* What you are asked to do
Reply with one number, the count of lines below that contain the string "none".

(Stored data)
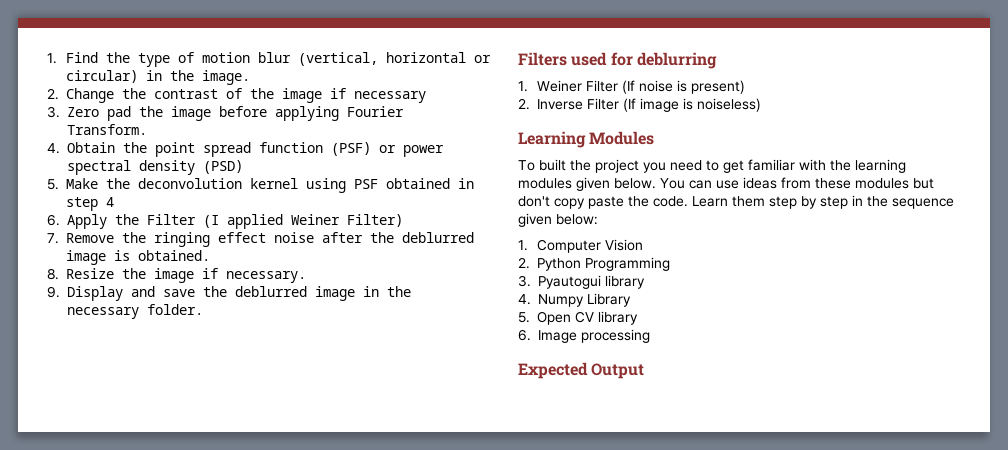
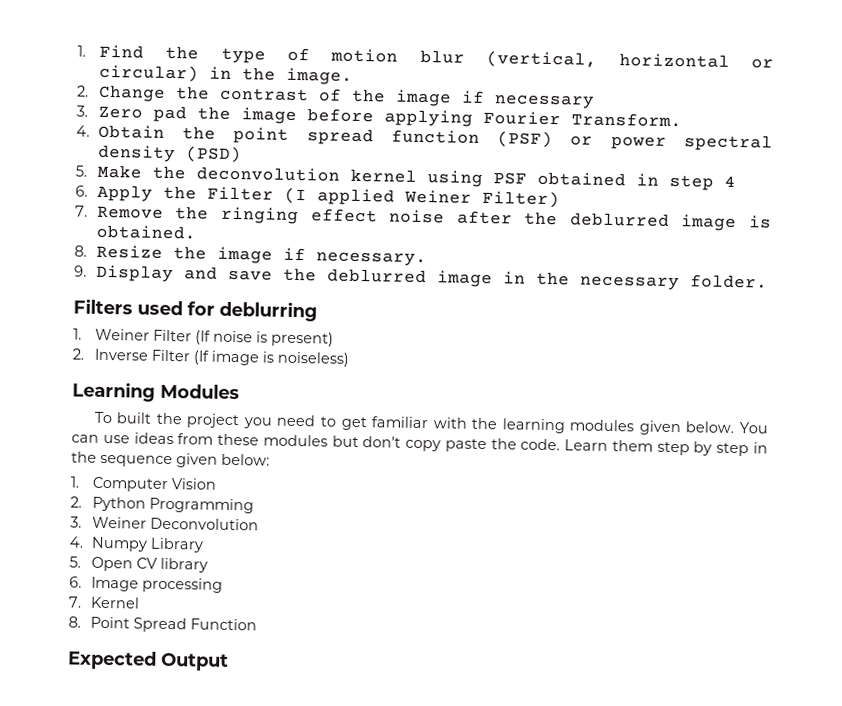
[538,275,645,289] Pyautogui library -> [91,516,259,531] Weiner Deconvolution
(650, 336) none -> [68,596,140,609] [68,616,257,633] // 7. Kernel // 8. Point Spread Function

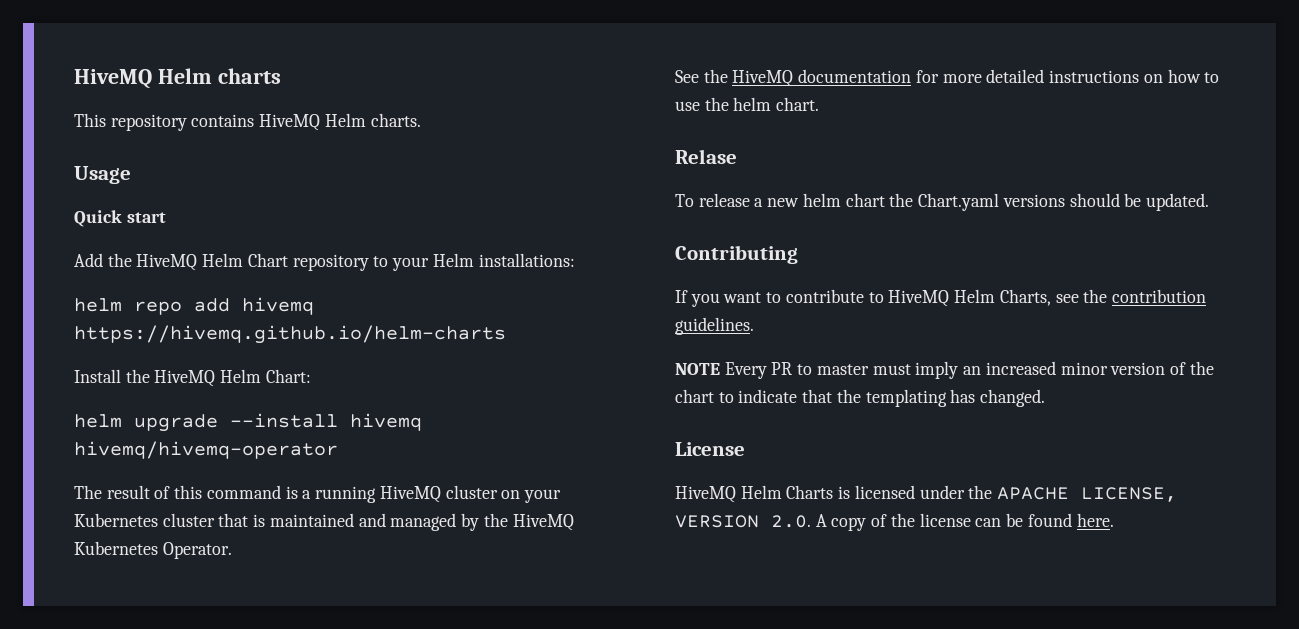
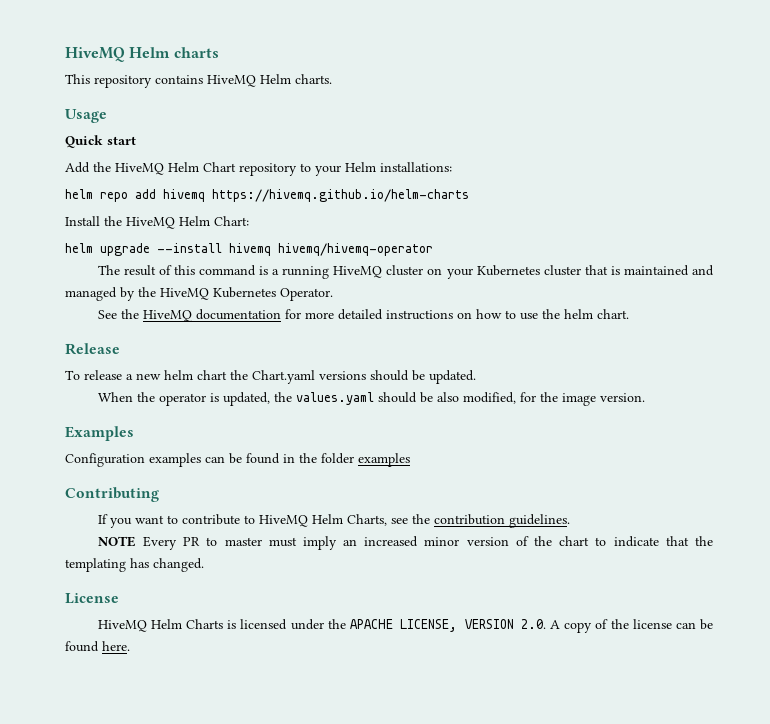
[675,149,737,164] Relase -> [65,343,120,355] Release
(1209, 202) none -> [97,392,645,406] [65,426,134,441] [65,453,410,467] // When the operator is updated, the values.yaml should be also modified, for the image version. // Examples // Configuration examples can be found in the folder examples

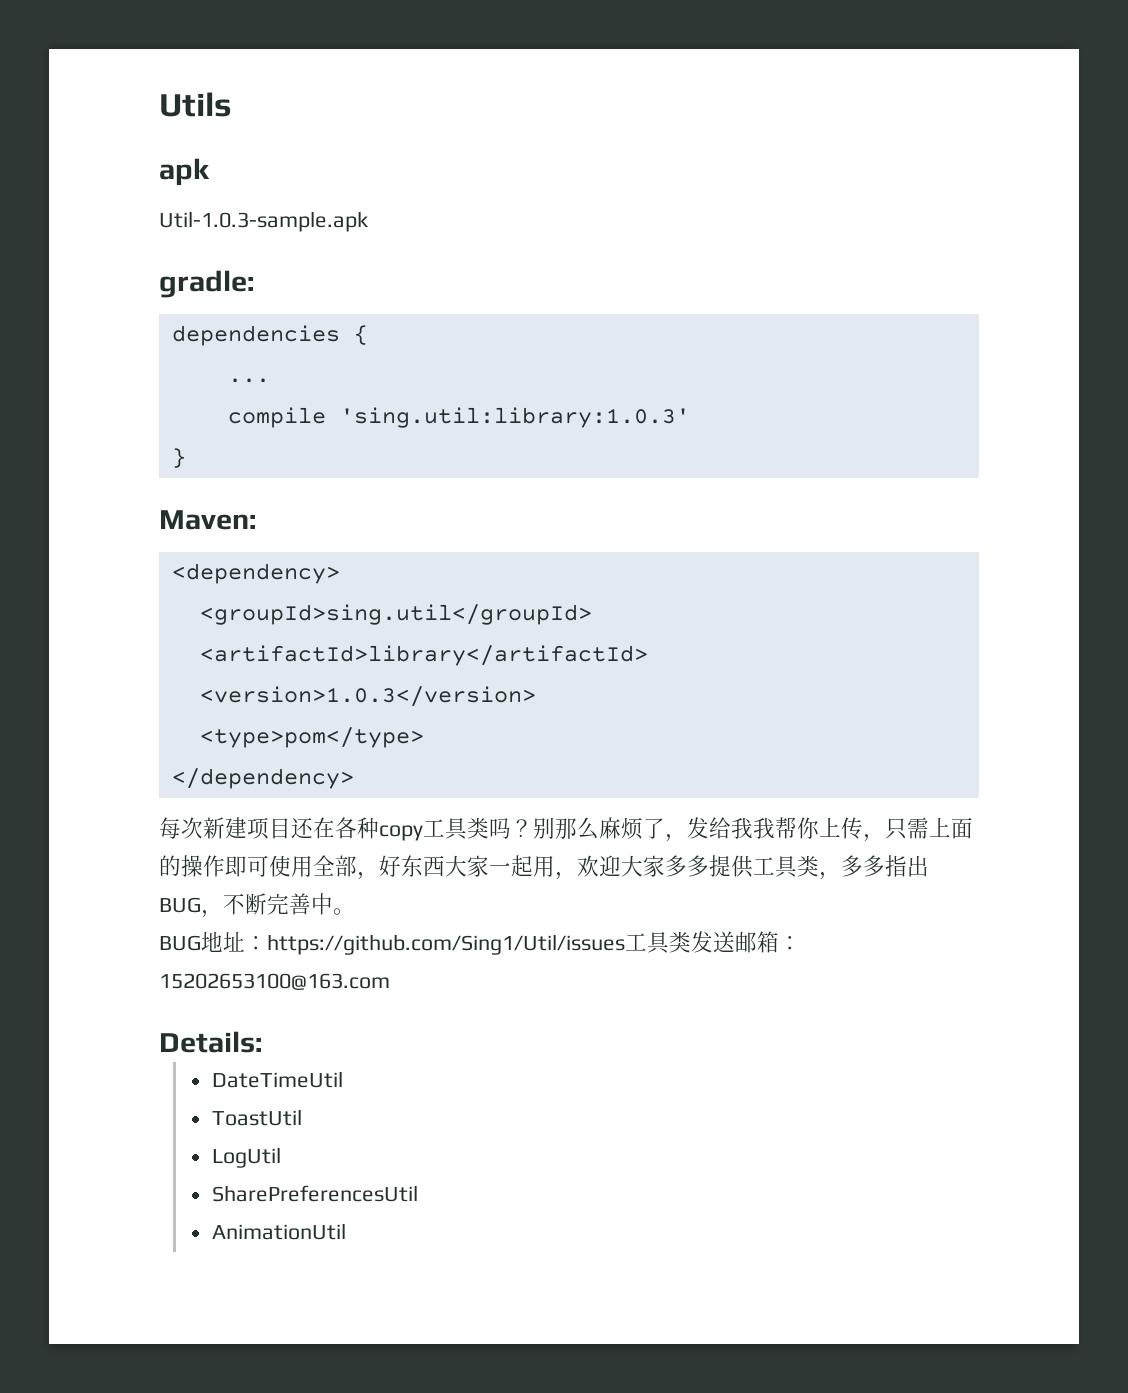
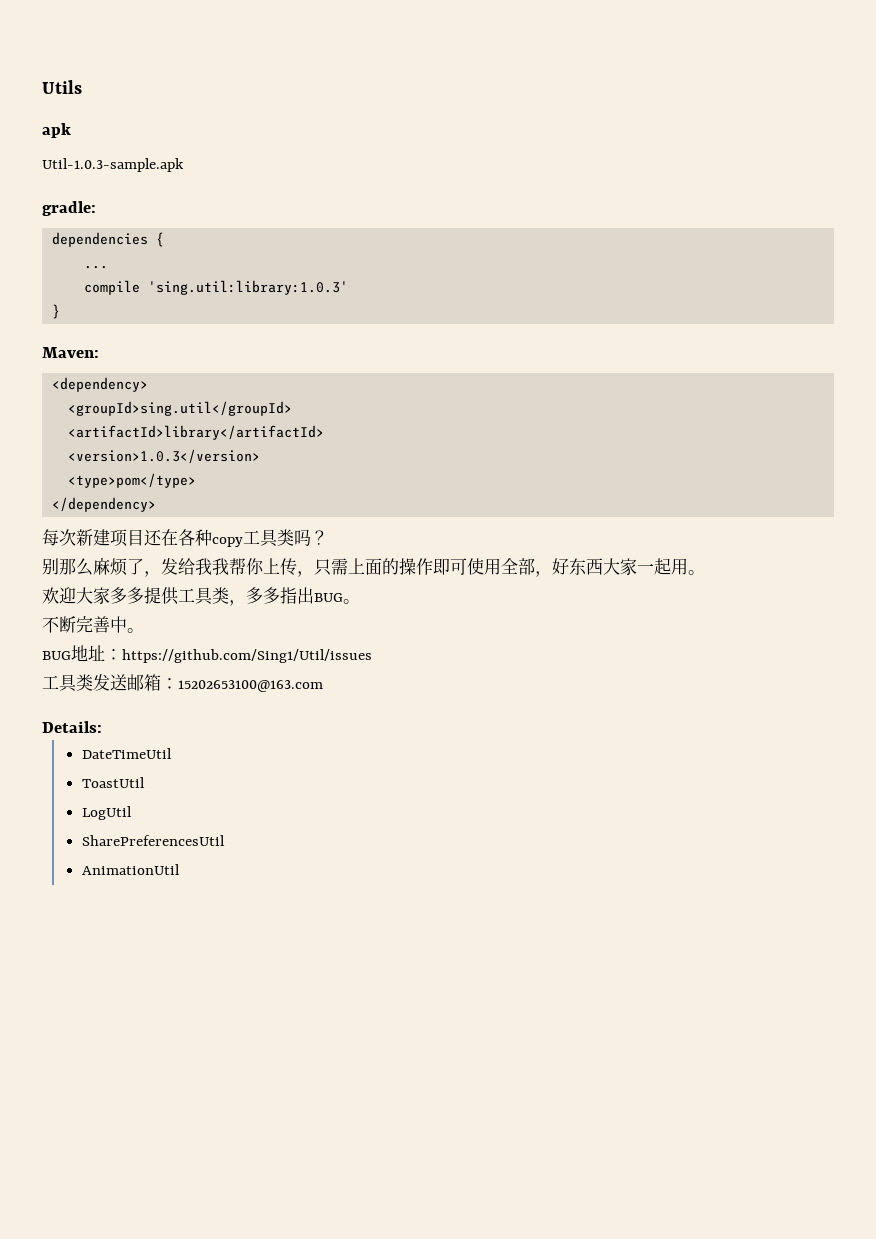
(533, 828) none -> (328, 537) //
[555,872,577,880] ， -> [688,570,705,575] 。 //
[201,910,223,918] ， -> [343,599,360,604] 。 //
(625, 944) none -> (372, 656) //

* Your solution
4